(WORK REQUEST)
Please repeat, exactly and without pictures, the lines of the entries below that run from the one containing "ndre, 01-01-2024: none -> 0.44" through the one containing "Mundo - Produção, 2023/2024: none -> 1400".

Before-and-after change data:
· · ·
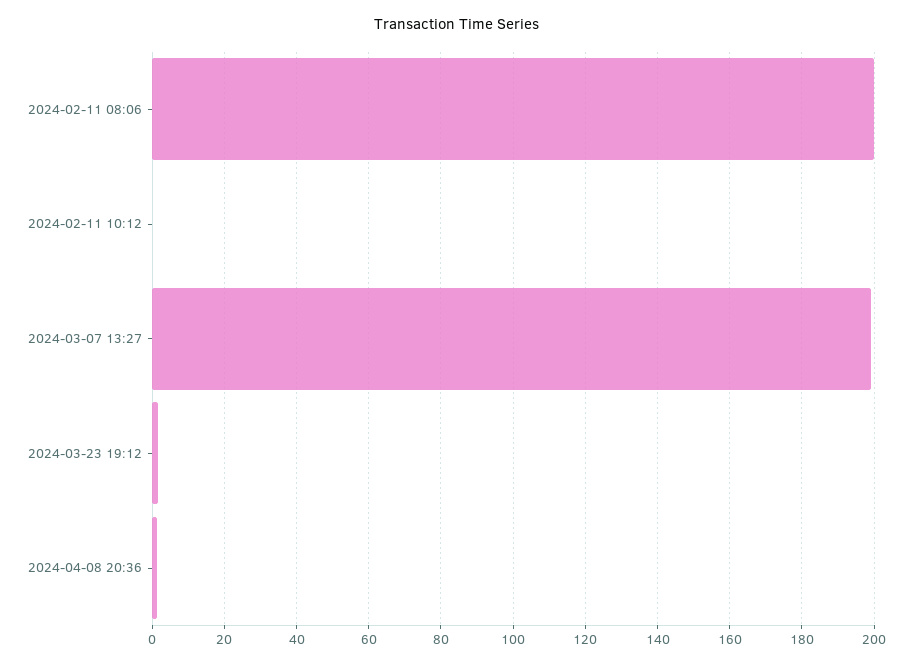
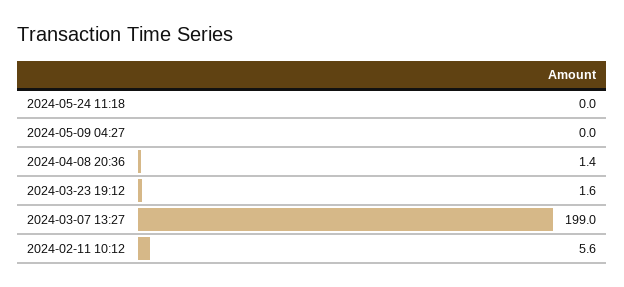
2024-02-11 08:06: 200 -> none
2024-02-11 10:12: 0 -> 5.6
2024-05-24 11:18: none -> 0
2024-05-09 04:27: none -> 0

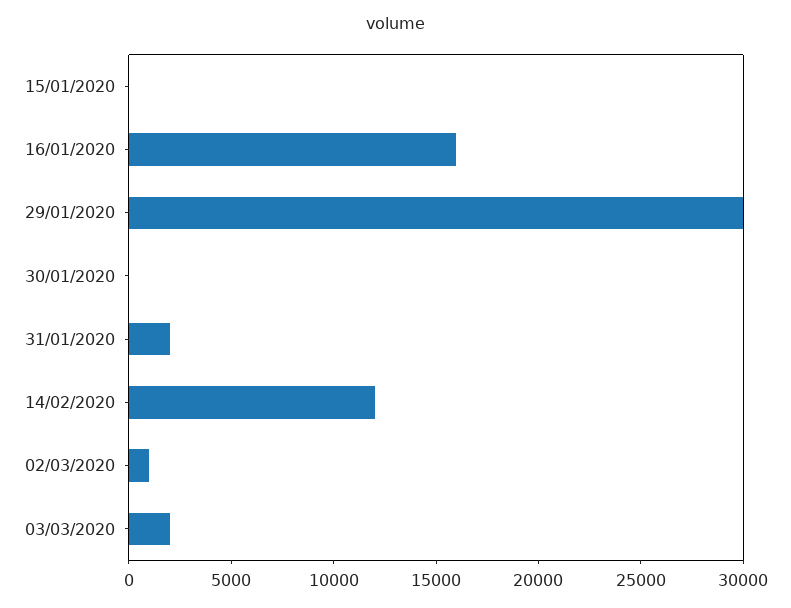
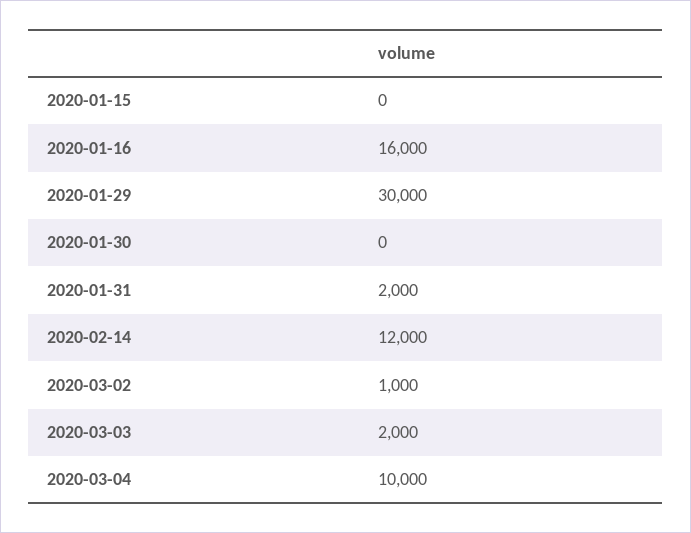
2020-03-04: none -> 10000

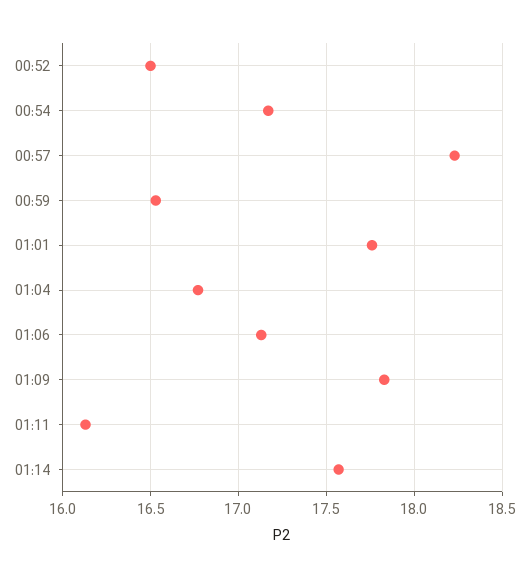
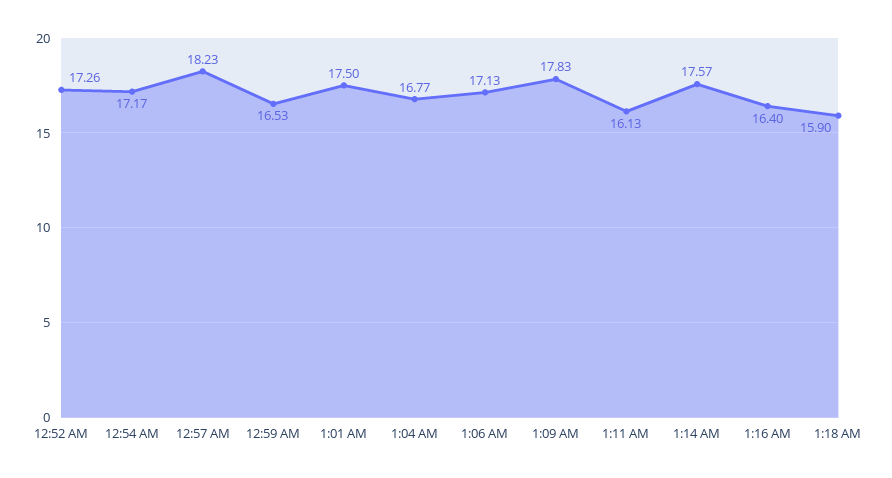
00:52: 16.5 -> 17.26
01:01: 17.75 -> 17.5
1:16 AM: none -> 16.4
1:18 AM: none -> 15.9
· · ·
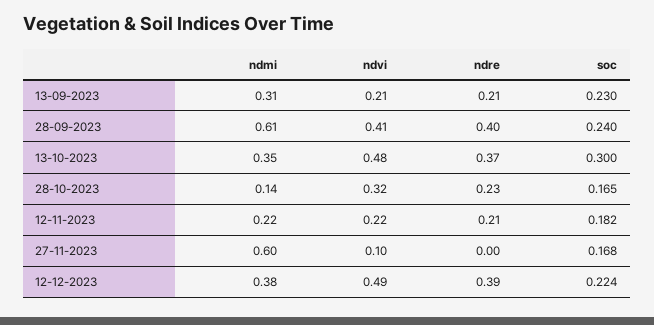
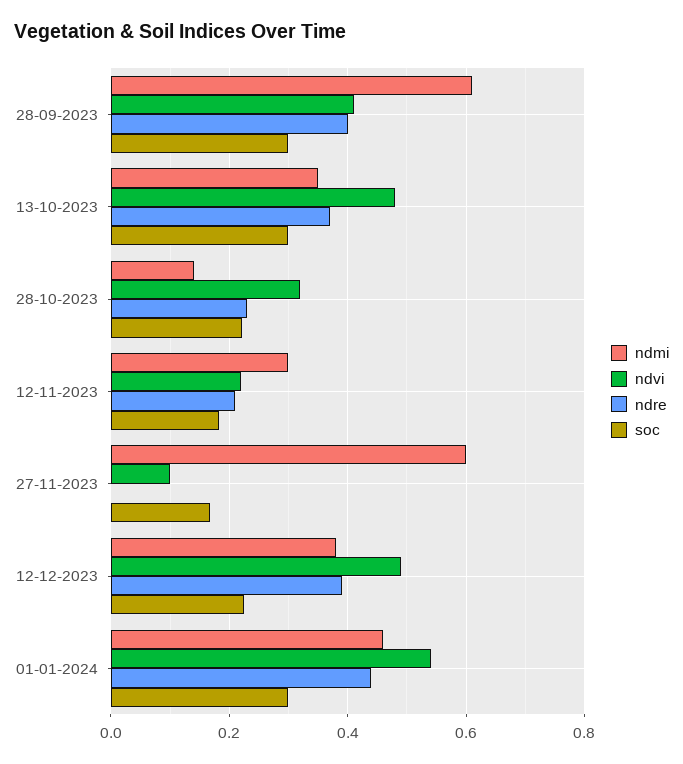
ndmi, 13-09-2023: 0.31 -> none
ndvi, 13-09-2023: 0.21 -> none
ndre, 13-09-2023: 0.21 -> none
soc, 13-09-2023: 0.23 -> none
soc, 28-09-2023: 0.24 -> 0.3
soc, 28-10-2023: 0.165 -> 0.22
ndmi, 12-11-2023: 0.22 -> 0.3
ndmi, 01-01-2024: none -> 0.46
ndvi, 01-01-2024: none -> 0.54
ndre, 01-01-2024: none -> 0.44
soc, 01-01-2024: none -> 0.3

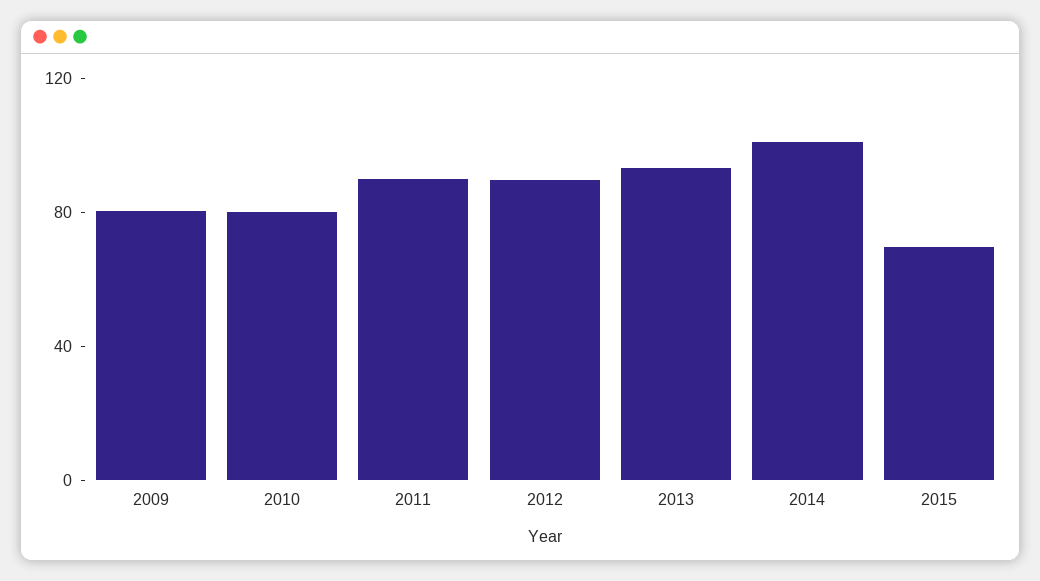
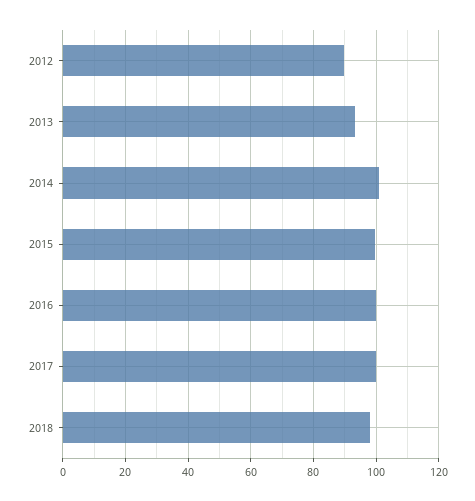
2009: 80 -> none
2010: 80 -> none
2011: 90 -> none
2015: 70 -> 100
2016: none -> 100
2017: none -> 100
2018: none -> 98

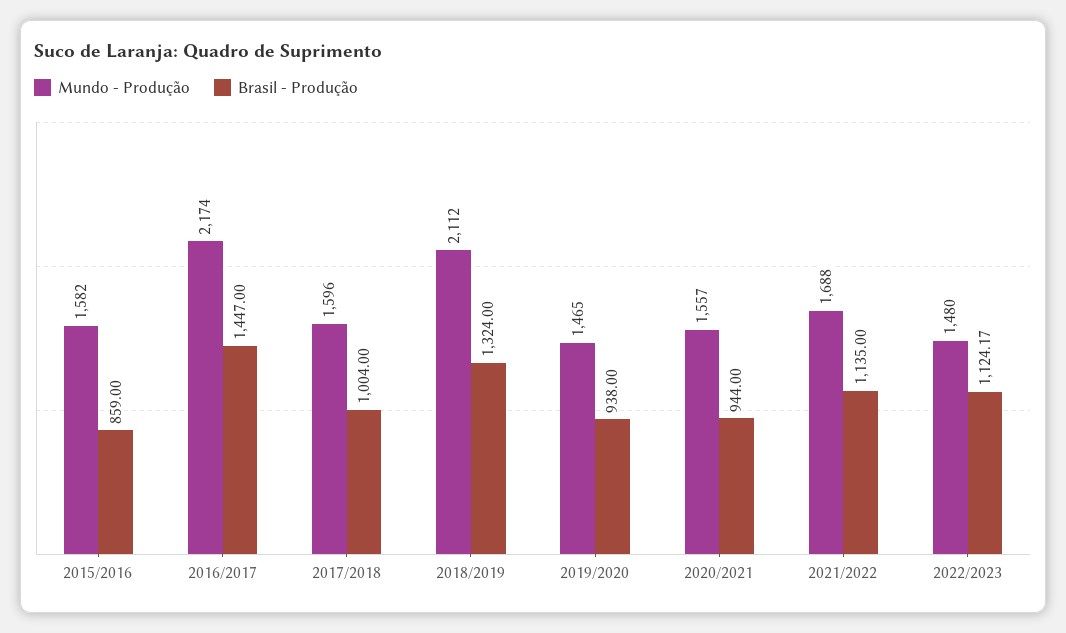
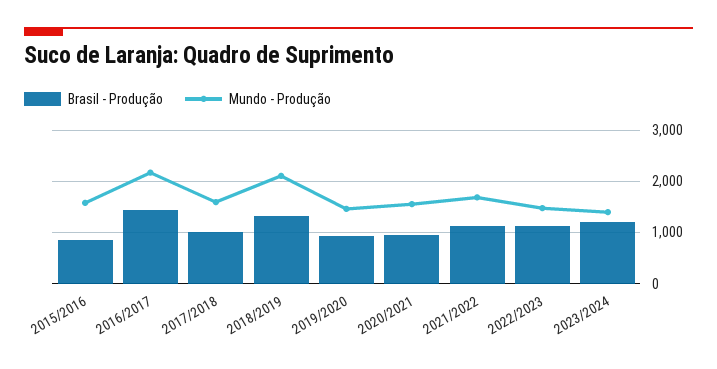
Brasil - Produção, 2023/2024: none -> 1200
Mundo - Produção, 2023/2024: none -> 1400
· · ·
(OUTPUT OF THE TASK)
ndre, 01-01-2024: none -> 0.44
soc, 01-01-2024: none -> 0.3

2009: 80 -> none
2010: 80 -> none
2011: 90 -> none
2015: 70 -> 100
2016: none -> 100
2017: none -> 100
2018: none -> 98

Brasil - Produção, 2023/2024: none -> 1200
Mundo - Produção, 2023/2024: none -> 1400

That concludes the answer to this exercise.